I think that giving bad news is just as bad as getting bad news.
I watch this show, called Parenthood, and on this week's episode one of the characters had to tell her whole family that she was recently diagnosed with breast cancer. The episode ended with a close up of the reactions from each family member...and you guessed it....among them were: shock, horror, fear, pity, sadness, and the oldest boy in the band....tears.
Now I know it's just a tv show and all, but it reminded me of the looks I've seen on my friends and family's faces, when I've had to deliver the bad news. First, there was the time I had to tell them I was BRCA1 positive; then there was the time I shared I would be having a mastectomy; then (and most recent) the tumor that was found in my ovaries, and the possibility that it could be malignant; and lastly, the decision I made...to have a hysterectomy and oophrectomy.

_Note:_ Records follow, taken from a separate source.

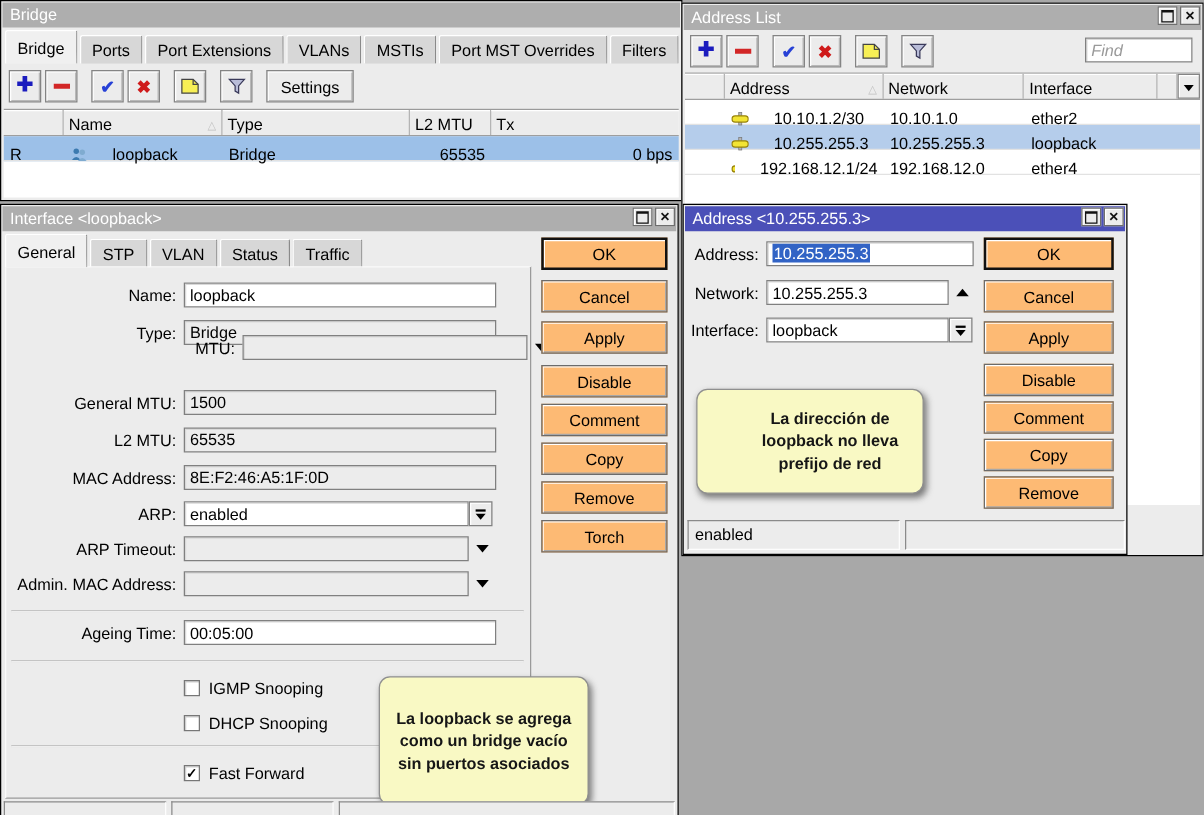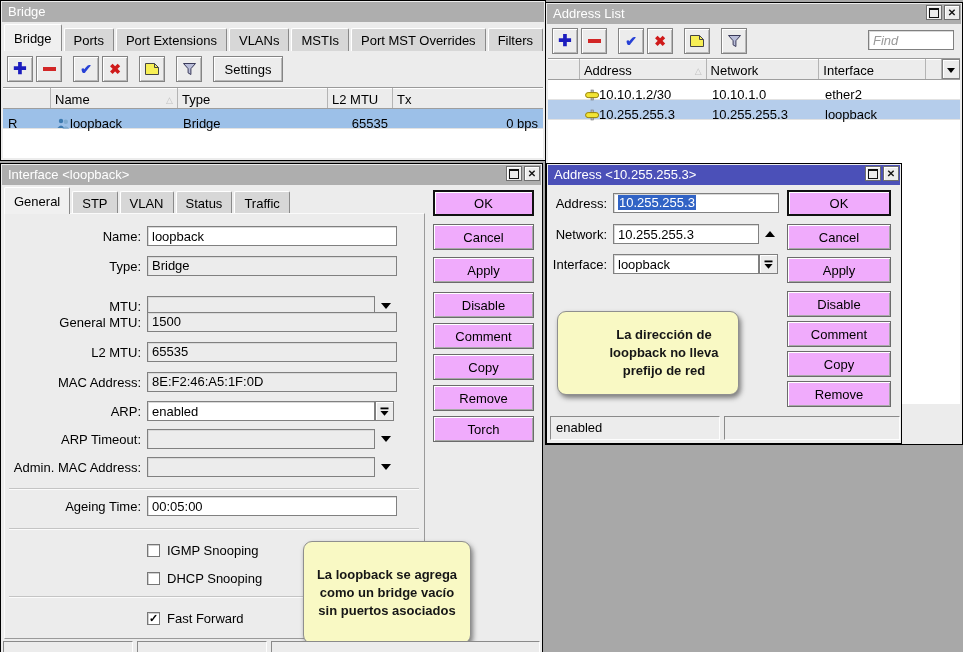"10.10.1.2/30" .gc { gap: 0 -> 20px }
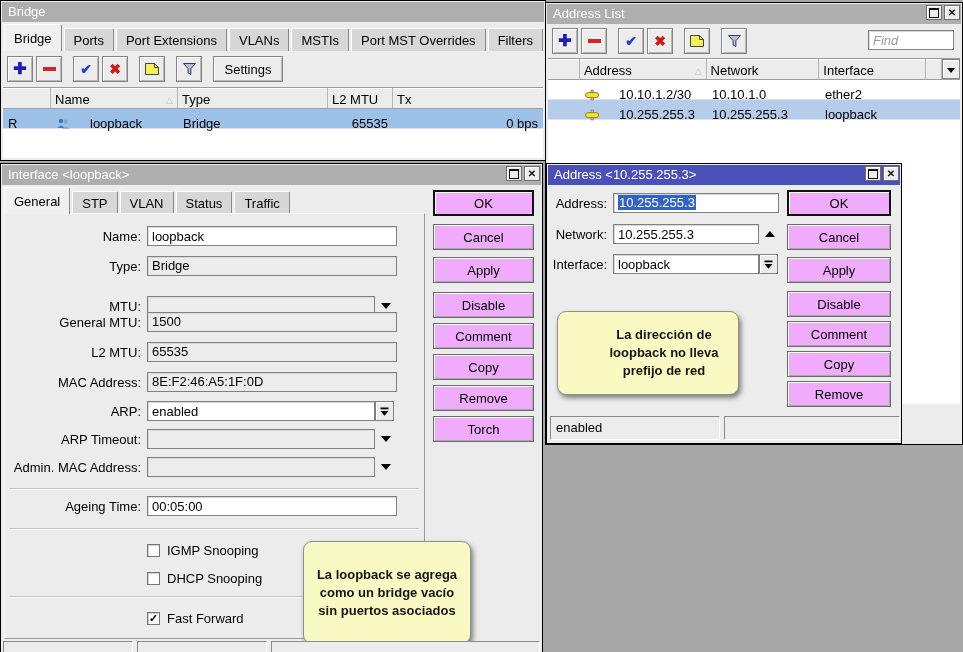"192.168.12.1/24" div.grow { html: none -> <div> <div></div> <div> <svg> <rect></rect> <rect></rect> </svg> <span>192.168.12.1/24</span> </div> <div> <span>192.168.12.0</span> </div> <div> <span>ether4</span> </div> <div></div> </div> }
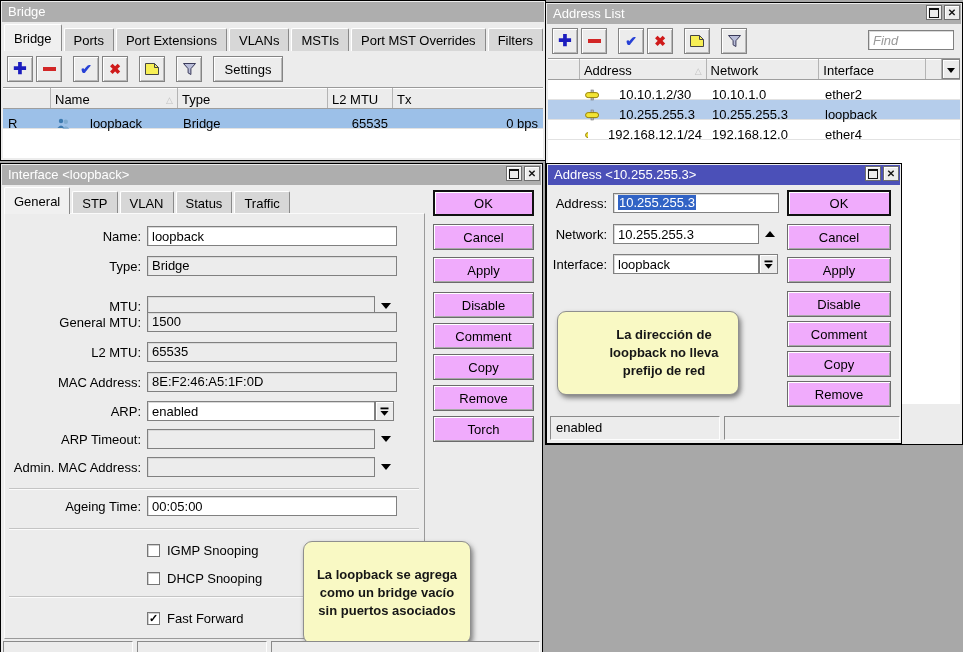"OK" .btn { background: #f0abfc -> #fdba74 }
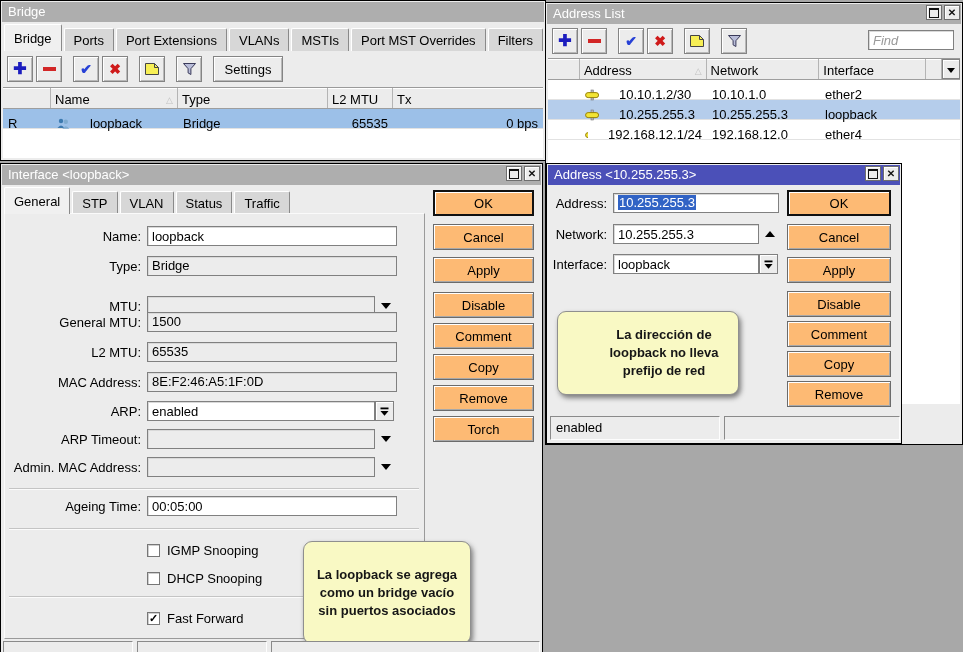"MTU:" div.frow { padding-left: none -> 47px; top: 132px -> 104px }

As I watched the episode, I thought to myself......"At least this is something I will never have to do....look at my family and friends and say...I have cancer." Although I know that no one is ever 100% safe from it....my chances of getting ovarian cancer have now decreased from 50%, to less than 5%....and to me, that makes all the difference in the world.
I've had to give a lot of bad news in the last 2 years....but I never wanted to look at my loved ones and say that the worst has happened. It's a heartbreak.....and who wants to be a heartbreaker anyway ?!...not me.
I did what I did....for them as much as for me. One week post-surgery, and I still feel I have made the right decision for me, and for my family...and now I can move on. I don't know what my future holds....but one thing I do know...I'm not afraid because God's got this!